MEMS Gyroscopes as Physical Unclonable Functions

2016 
A key requirement for most security solutions is to provide secure cryptographic key storage in a way that will easily scale in the age of the Internet of Things. In this paper, we focus on providing such a solution based on Physical Unclonable Functions (PUFs). To this end, we focus on microelectromechanical systems (MEMS)-based gyroscopes and show via wafer-level measurements and simulations, that it is feasible to use the physical and electrical properties of these sensors for cryptographic key generation. After identifying the most promising features, we propose a novel quantization scheme to extract bit strings from the MEMS analog measurements. We provide upper and lower bounds for the minimum entropy of the derived bit strings and fully analyze the intra- and inter-class distributions across the operation range of the MEMS device.
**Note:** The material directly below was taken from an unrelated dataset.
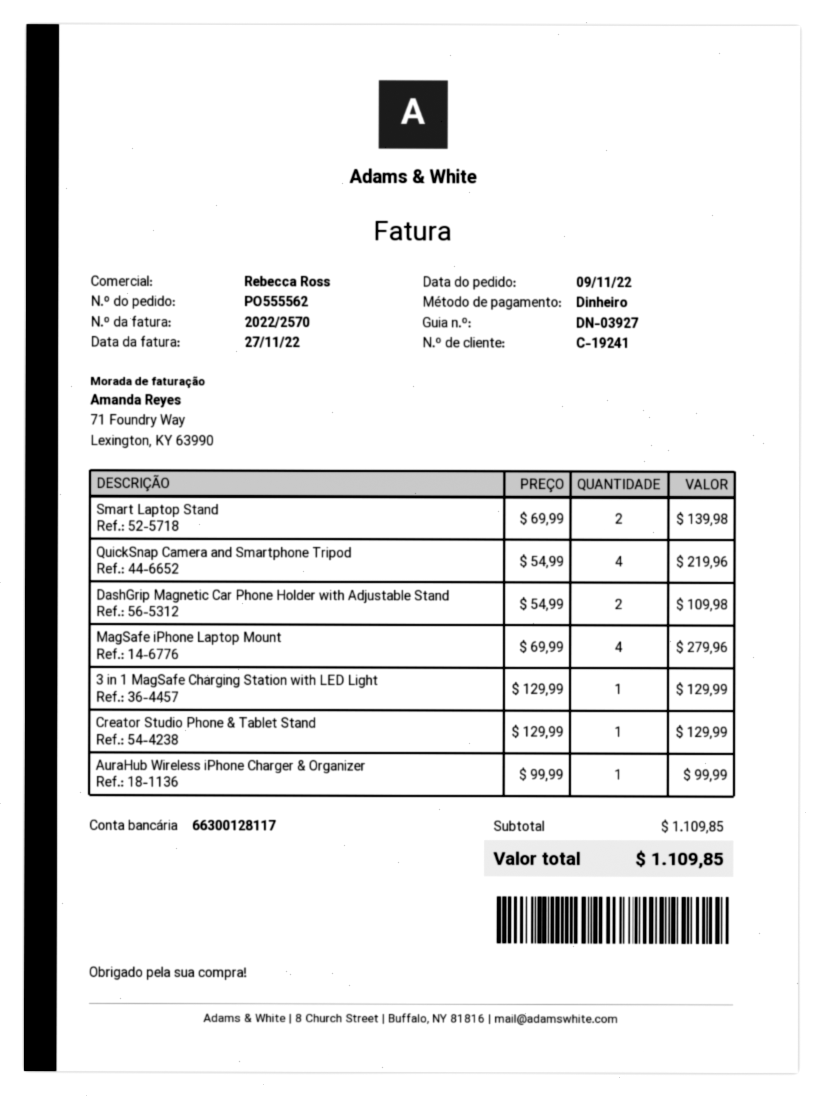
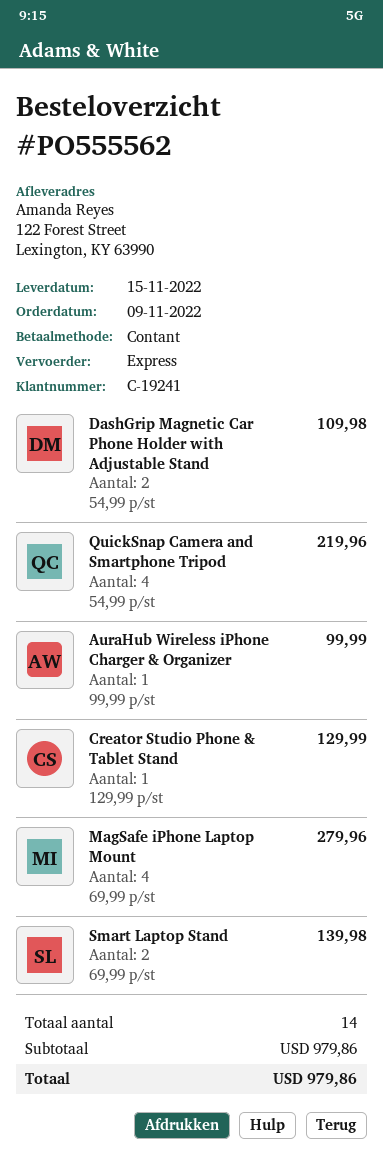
3 in 1 MagSafe Charging Station with LED Light: 1 x 129.99 = 129.99 -> none
subtotal: 1109.85 -> 979.86
total: 1109.85 -> 979.86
We complement these measurements via Monte-Carlo simulations based on the distributions of the parameters measured on actual devices. We also propose and evaluate a complete cryptographic key generation chain based on fuzzy extractors. We derive a full entropy 128-bit key using the obtained min-entropy estimates, requiring 1219 bits of helper data with an (authentication) failure probability of 4 . 10 -7 . In addition, we propose a dedicated MEMS-PUF design, which is superior to our measured sensor, in terms of chip area, quality and quantity of key seed features.